One of the puzzles about why some countries have stronger economic growth than others revolves around the so-called 'middle-income trap', the situation in which a country that has grown strongly gets stuck at a certain level. In this book, Keun Lee explores the reasons why examples of successful catching-up are limited and in particular, why the Asian economies, including China, have managed to move, or are moving, beyond middle-income status but economic growth has stalled in some Latin American countries. This is one of the first studies to demonstrate using patent analysis that the secret lies in innovative systems at the firm, sector and country levels which promote investment in what the author calls 'short-cycle' technologies and thereby create a new path different from that of forerunning countries. With its comprehensive policy framework for development as well as useful quantitative methods, this is essential reading for academic researchers and practitioners.
Keun Lee is a Professor of Economics at the Seoul National University and Director of the Center for Economic Catch-up. He is a globally recognized expert on the economics of catch-up and Asian economies. Professor Lee is also a member of the UN's Committee for Development Policy, a co-editor of the journal Research Policy and a member of the governing board of Globelics, as well as Asia-Pacific Innovation Network.
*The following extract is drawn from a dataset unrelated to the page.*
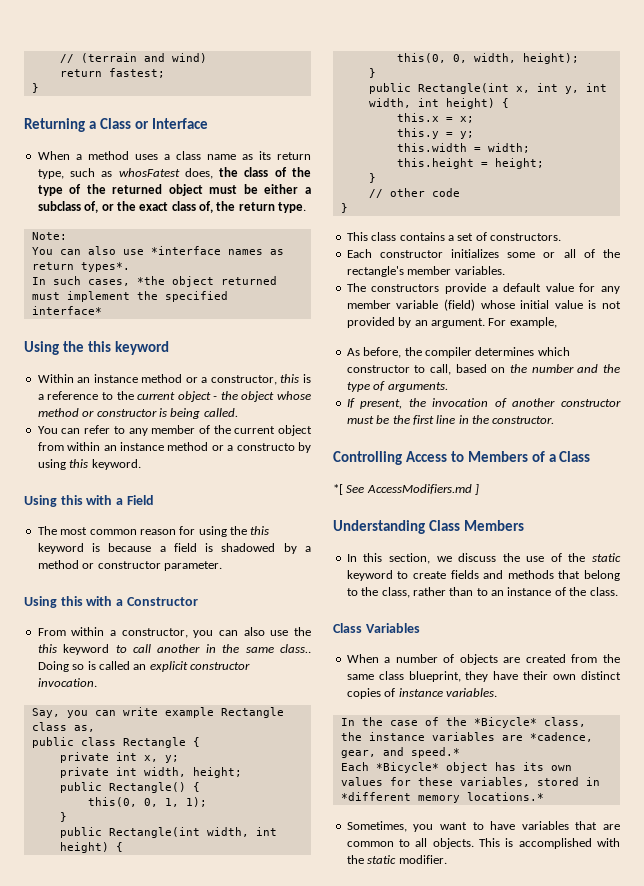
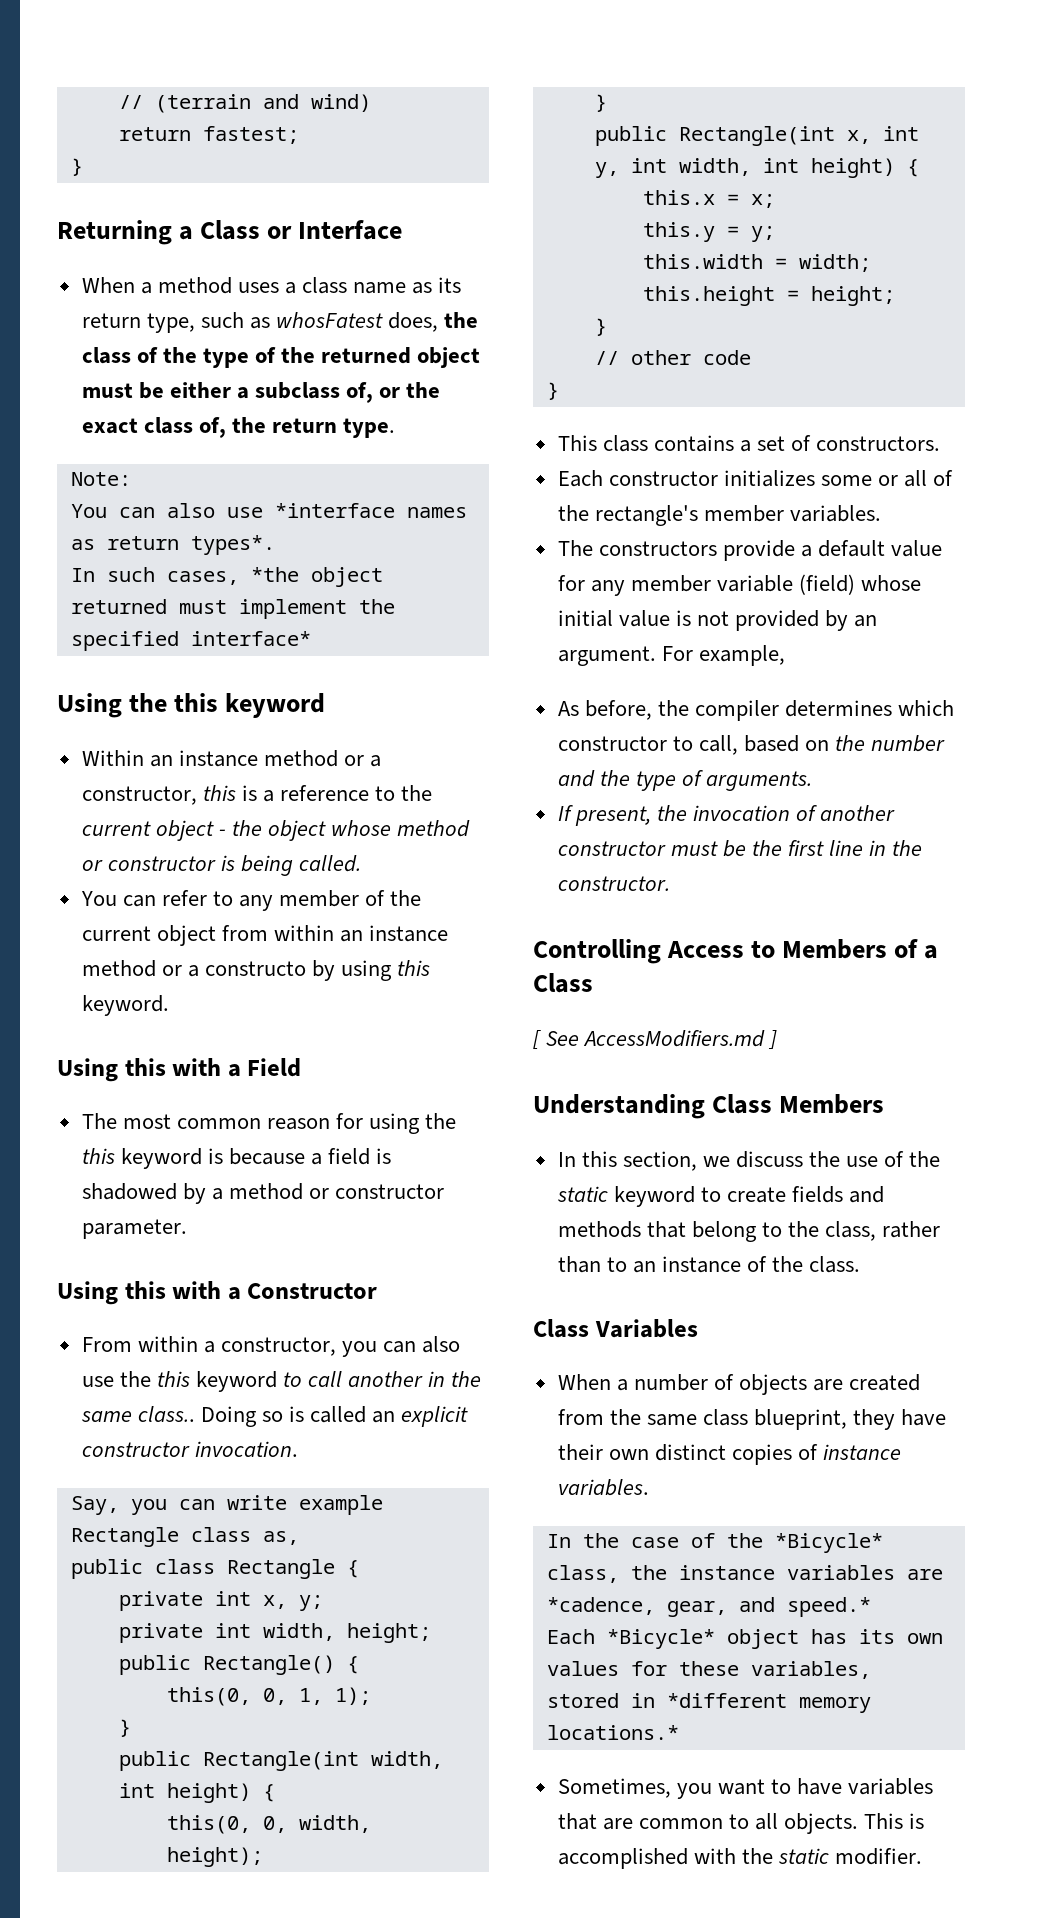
[333,484,343,495] *[ -> [533,1030,541,1050] [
Foreword John A. Mathews; Preface; Part I. Introduction and Perspectives: 1. Introduction; 2. Knowledge as a key factor for economic catch-up; Part II. Empirical Analysis at Three Levels: 3. Knowledge and country-level catch-up; 4. Knowledge and sector-level catch-up: Asia versus Latin America; 5. Knowledge and firm-level catch-up: Korean versus US firms; Part III. Toward a Theory and How to Escape the Trap: 6. Toward a knowledge-based theory of economic catch-up; 7. How to build up technological capabilities to enter short-cycle technology sectors; 8. Catching-up and leapfrogging in China and India; Part IV. Technological Turning Points and Conclusion: 9. Hypothesizing a theory of technological turning points; 10. Summary and concluding remarks; Appendix tables; Notes; Bibliography; Index.